I thought back, to the beginning, I had a beautiful, enviable life. I considered myself lucky. I was doing well as a writer, my book ‘The Color of Sacrifice’ selling out in bookstores around the world. I was a Pulitzer Prize winner and women adored me. My eyes however saw no one but my beautiful Anne. I was living the good life, the earnings from my book giving me a chance to live 2 lifetimes without any more work. When the Red Death struck, even as my love was torn from me I considered myself lucky. I was immune to the first generation of the virus and I survived. I was lucky I had never seen Anne’s face as she awoke from death. I was far away at that time. Long after the first wave of infection I still considered myself lucky. I was never bit, and had little encounters with the dead, safe inside the fortified community the people before me had built. After that, I still considered myself lucky, when I was discovered by these two kind people and taken in. Thinking about it now, I know that all those times before, I wasn’t really lucky. No, the only moment in my life where I was lucky was now. Where I anticipated the sweet, sweet embrace of death, knowing in a few short minutes I would feel it, and all my sufferings gone.
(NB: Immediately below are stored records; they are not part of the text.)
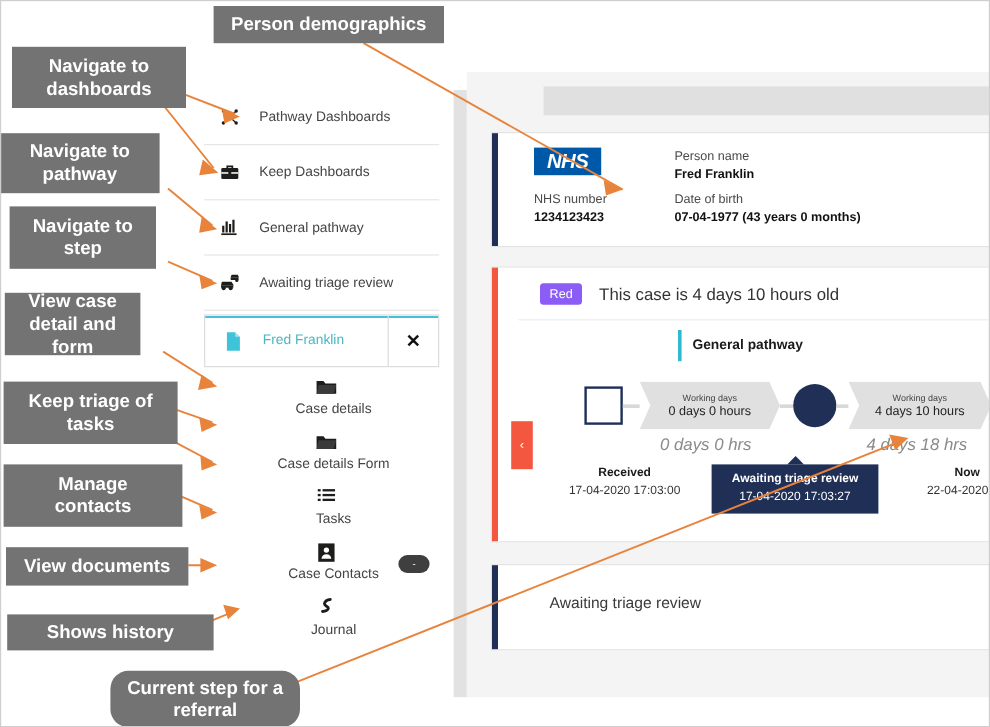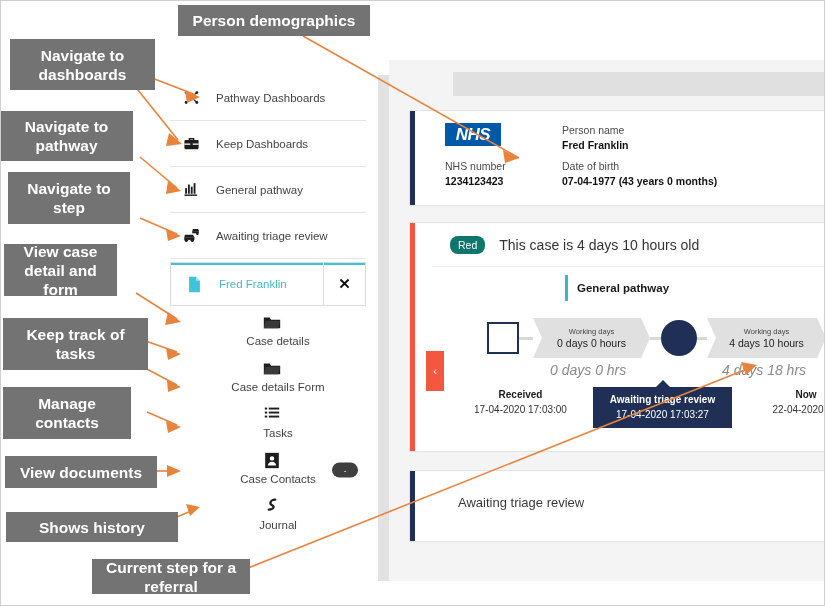"Red" .rag-badge { background: #0f766e -> #8b5cf6; border-radius: 8px -> 3px }
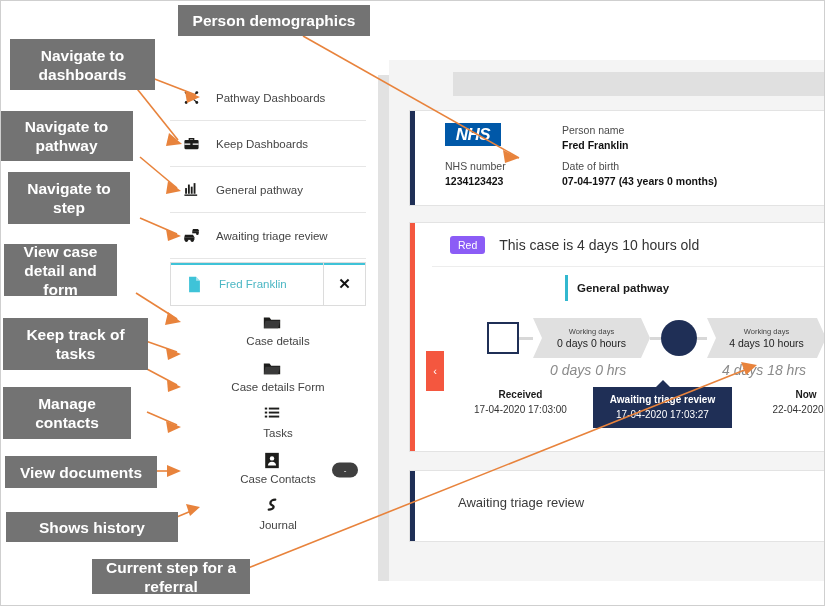"Keep track of" span { text: track -> triage }
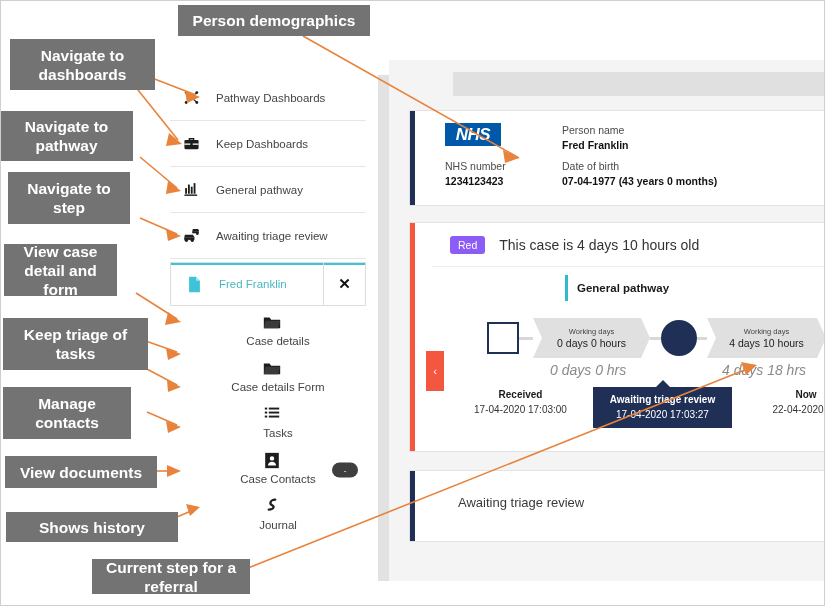"Manage" div.callout { width: 128px -> 149px }
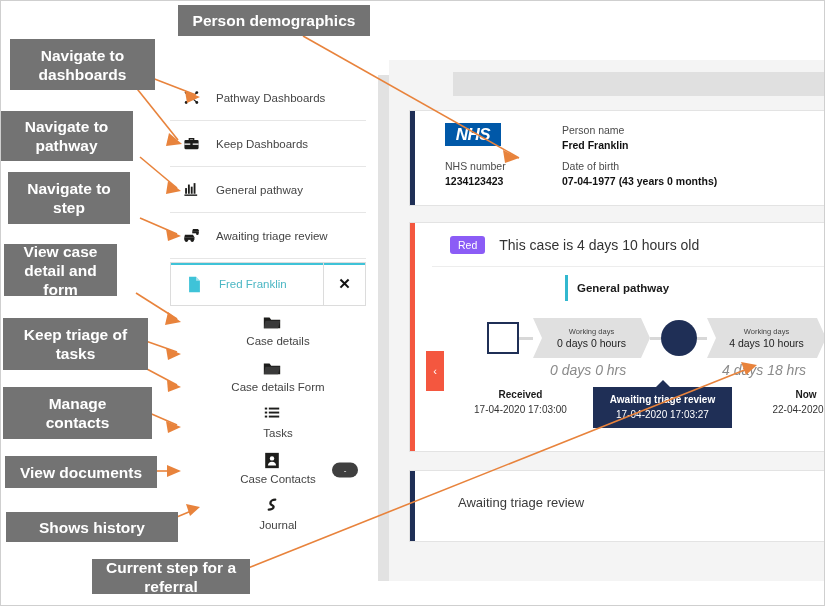"Current step for a" div.callout { border-radius: none -> 15px; height: 35px -> 47px }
Hands fell upon my back, my arms and my neck. My eyes still closed, I urged them to bite into my flesh, hoping that I wouldn’t have to endure too long the ordeal. I could smell the decay in their breath. The hands gripped my shoulders and my back, jerking me to my feet. I couldn’t help but open my eyes, and I wish I had never done so. I was looking into the face of a dead man. I was looking into the face of a comrade I had abandoned, Aaron.

Tuesday, July 27, 2010

Unusual Happenstance 2 (continued)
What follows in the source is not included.